The latest edition of the Honeywell “Turbine-Powered Civil Helicopter Purchase Outlook” shows operators becoming more cautious about new purchases over the next few years. The forecast predicts that 3,900 to 4,400 civil helicopters will be delivered from 2017 to 2021, roughly 400 helicopters fewer than in the 2016 five-year forecast
Slow global economic growth and volatility in oil and gas-related markets are seen as the prime factors impacting revised purchase plans.
“The current global economic situation is causing fleet managers to evaluate new helicopter purchases closely, and that’s why we’re seeing a more cautious five-year demand projection compared with previous years,” said Ben Driggs, president, Americas, Honeywell Aerospace.
Latin America: The 2017 results show lower fleet replacement and growth expectations compared with 2016 results. Still above the world average, the purchase plans have declined more than 13% compared with the prior year.
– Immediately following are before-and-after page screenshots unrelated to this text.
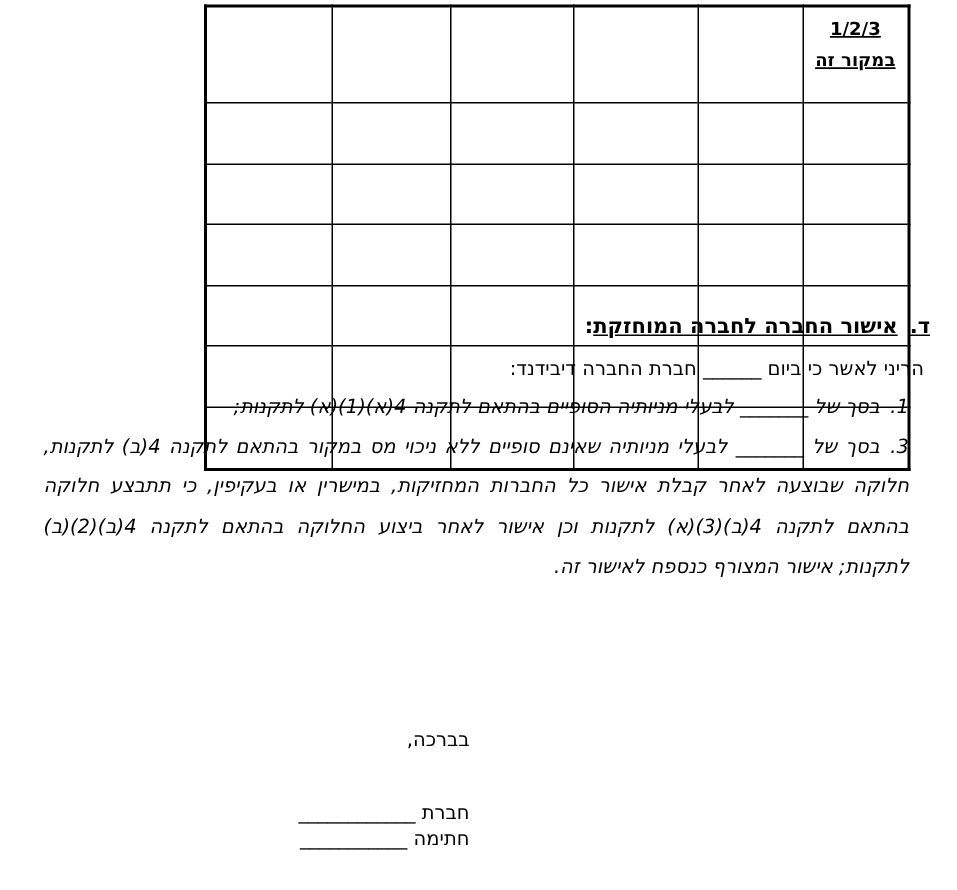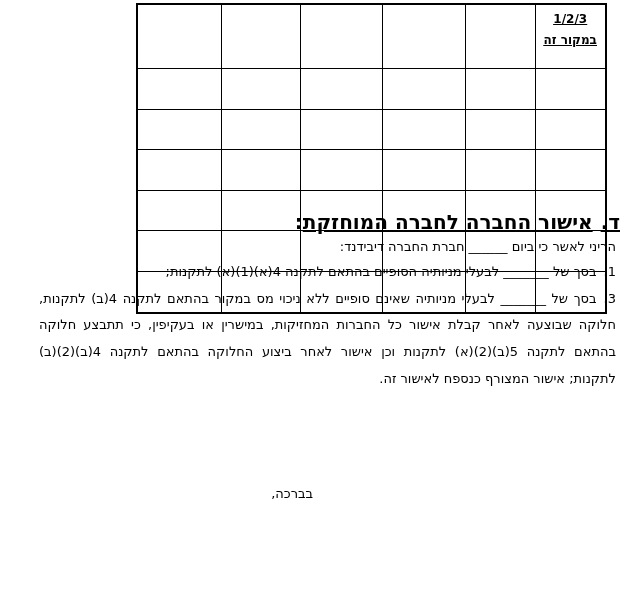--- a/index.html
+++ b/index.html
@@ -13,29 +13,29 @@
     position:absolute;left:136px;top:3px;
     border-collapse:collapse;table-layout:fixed;
     border:2px solid #000;
   }
   .grid td{border:1.5px solid #000;padding:8px;text-decoration:underline;}
   .grid tr.hdr td{height:47px;}
   .grid tr.brow td{height:23.6px;}
   .hcell{vertical-align:top;text-align:center;font-weight:bold;font-size:12px;padding-top:4px !important;}
   .hline{text-decoration:underline;line-height:21px;white-space:nowrap;}
   
-  .heading{position:absolute;right:18px;top:210px;font-size:20px;font-weight:bold;white-space:nowrap;}
+  .heading{position:absolute;right:18px;top:210px;font-size:14px;font-weight:bold;white-space:nowrap;}
   .u{text-decoration:underline;}
   .marker{padding-left:8px;}
   
   .intro{position:absolute;right:22px;top:239px;white-space:nowrap;}
   
   .items{
-    position:absolute;right:22px;top:259px;width:577px;
-    text-align:justify;line-height:26.7px;
+    position:absolute;right:32px;top:259px;width:577px;
+    text-align:justify;line-height:26.7px;font-style:italic;
   }
   .item{margin:0;padding:0;}
   .num{padding-left:7px;}
   
   .closing{position:absolute;right:325px;top:486px;}
   .sig{position:absolute;right:325px;top:535px;line-height:16.5px;}
   .sigline{white-space:nowrap;}
 </style>
 </head>
 <body>
@@ -113,19 +113,23 @@
         </tr>
       </tbody>
   </table>
 
   <div class="heading"><span class="u"><span class="marker">ד.</span><span>אישור החברה לחברה המוחזקת</span></span><span>:</span></div>
 
   <div class="intro">הריני לאשר כי ביום ______ חברת החברה דיבידנד:</div>
 
   <div class="items">
     <p class="item"><span class="num">1.</span><span>בסך של _______ לבעלי מניותיה הסופיים בהתאם לתקנה 4(א)(1)(א) לתקנות;</span></p>
-    <p class="item"><span class="num">3.</span><span>בסך של _______ לבעלי מניותיה שאינם סופיים ללא ניכוי מס במקור בהתאם לתקנה 4(ב) לתקנות, חלוקה שבוצעה לאחר קבלת אישור כל החברות המחזיקות, במישרין או בעקיפין, כי תתבצע חלוקה בהתאם לתקנה 5(ב)(2)(א) לתקנות וכן אישור לאחר ביצוע החלוקה בהתאם לתקנה 4(ב)(2)(ב) לתקנות; אישור המצורף כנספח לאישור זה.</span></p>
+    <p class="item"><span class="num">3.</span><span>בסך של _______ לבעלי מניותיה שאינם סופיים ללא ניכוי מס במקור בהתאם לתקנה 4(ב) לתקנות, חלוקה שבוצעה לאחר קבלת אישור כל החברות המחזיקות, במישרין או בעקיפין, כי תתבצע חלוקה בהתאם לתקנה 4(ב)(3)(א) לתקנות וכן אישור לאחר ביצוע החלוקה בהתאם לתקנה 4(ב)(2)(ב) לתקנות; אישור המצורף כנספח לאישור זה.</span></p>
   </div>
 
   <div class="closing">בברכה,</div>
 
+  <div class="sig">
+    <div class="sigline"><span>חברת</span> <span>____________</span></div>
+    <div class="sigline"><span>חתימה</span> <span>___________</span></div>
+  </div>
 
 </div>
 
 </body></html>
Latin America led all global regions in the rate of new aircraft purchase plans, but is down year over year and impacted by weak economic performance in Brazil and Venezuela.
Middle East and Africa: The region has the second-highest new purchase rate among the regions, with up to 22% of respondent fleets slated for turnover with a new helicopter replacement or addition. However, purchase plans are 8% lower compared with 2016 survey results.
North America: Purchase expectations fell by more than 2% in this year’s survey. The purchase plans are down for a second year since 2015. North American purchase plans are a significant component of the overall 2017 survey demand, as the region represents more than 40% of the current world fleet.
Europe: Purchase plans decreased by more than 3% in this year’s survey, down for a second year in a row. The sample of Russian operators responding in the 2017 survey remains small, which continues to add some uncertainty to the overall European results.
Asia Pacific: Despite solid results from these nations, overall buying plans slipped about 1%. Operator purchase plans continued to drift slightly lower compared with the past few years in the 2017 results. India held fairly steady year over year based on very small sample input.
BRIC countries (Brazil, Russia, India and China): Purchase plans are lower for all countries except Russia in this year’s survey. Overall, BRIC plans are down more than 11% compared with 2016 results. Brazilian purchase plans are down significantly, by almost 20% in 2017, reflecting the impact of the economic recession in the country.